Adolfo R. Taylhardat

 

Chávez sabe que la comunidad internacional está lista para aislar a Venezuela si  desconoce el resultado de la recolección de firmas. La “etapa antiimperialista” que ha emprendido la “revolución”, la campaña de agresiones verbales contra países amigos, las denuncias de conspiración internacional, el llamado a la población venezolana a prepararse contra una supuesta intervención, el anuncio de una nueva “estrategia de seguridad nacional” en la cual debe participar toda la ciudadanía, son muestras de que sabe lo que se le viene encima.

 

Por cierto, resulta ridículo que se publicite abiertamente la “estrategia de seguridad” de un país. Más ridículo todavía es que, según el Ministro de la Defensa, esa estrategia haya sido  concebida por el propio Jefe de Estado. Allí queda mal parada la Fuerza Armada cuyo papel pasa a un segundo plano porque se prioriza la actuación de la población civil.
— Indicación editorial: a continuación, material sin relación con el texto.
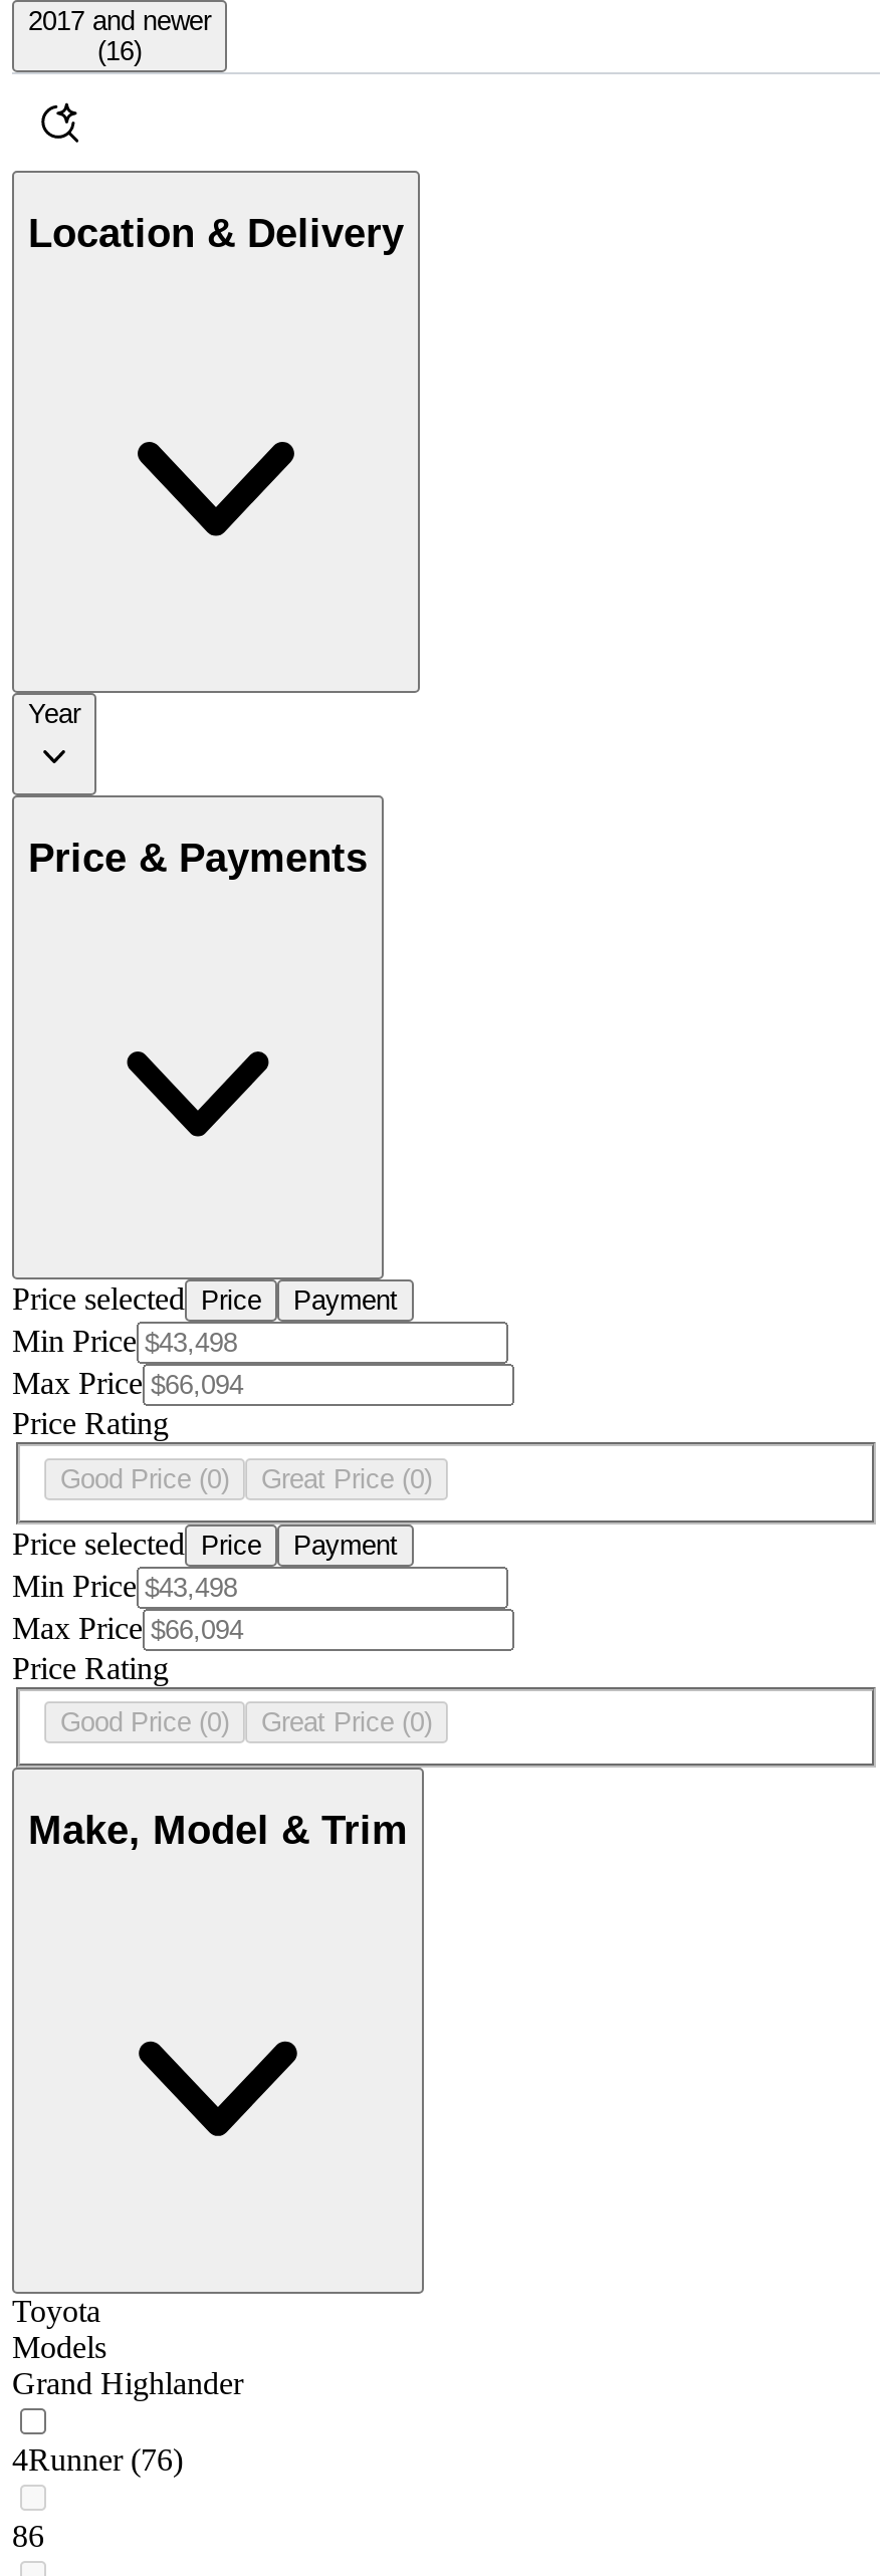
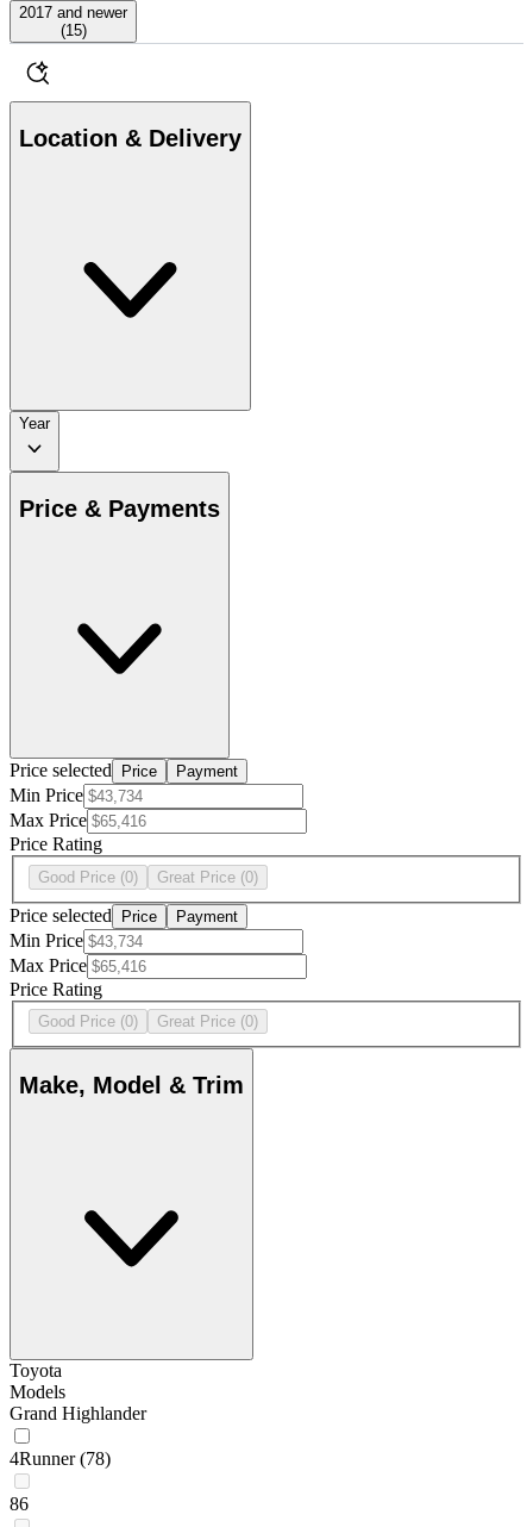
[97,36,142,66] (16) -> [60,21,86,39] (15)
[12,2443,183,2477] 4Runner (76) -> [10,1449,111,1469] 4Runner (78)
Está claro que los venezolanos le damos poca credibilidad a esa estrategia y se ha hecho caso omiso al llamado a las armas lanzado por el propio Chávez y sus acólitos.

 

Cuando escribo este artículo (domingo 30, 01:30 pm.) ya se tienen las firmas necesarias para convocar el RR. Lo que se recabe durante el resto del día constituirá el colchón de seguridad necesario para proteger contra las trampas, trácalas, zancadillas, fraudes, etc., que desplegará nuevamente el oficialismo para impedir lo que es un hecho irreversible.

 

Las declaraciones recientes de Collin Powel, Roger Noriega, John Kerry, Bill Nelson y los artículos del New York Time, Washington Post, Los Angeles Times, New Herald, muestran que en los Estados Unidos hay una noción clara de quién es Chávez y el camino que pretende seguir. Las declaraciones de Rodríguez Zapatero y el vacío de que fue objeto Chávez en la Cumbre de Guadalajara, donde su único interlocutor fue el Canciller cubano,  muestran también que en nuestra región y en Europa saben bien quien es el personaje y lo que se propone.

 

Desconocer el resultado de la recolección de firmas que contó con observación internacional y con la vigilancia directa de la OEA y el Centro Carter, tendrá para Chávez graves consecuencias.  Los venezolanos hemos seguido la ruta pacífica para lograr la solución electoral de nuestra crisis.  Si se trunca este nuevo esfuerzo la comunidad internacional debe accionar sus mecanismos para proteger la democracia venezolana.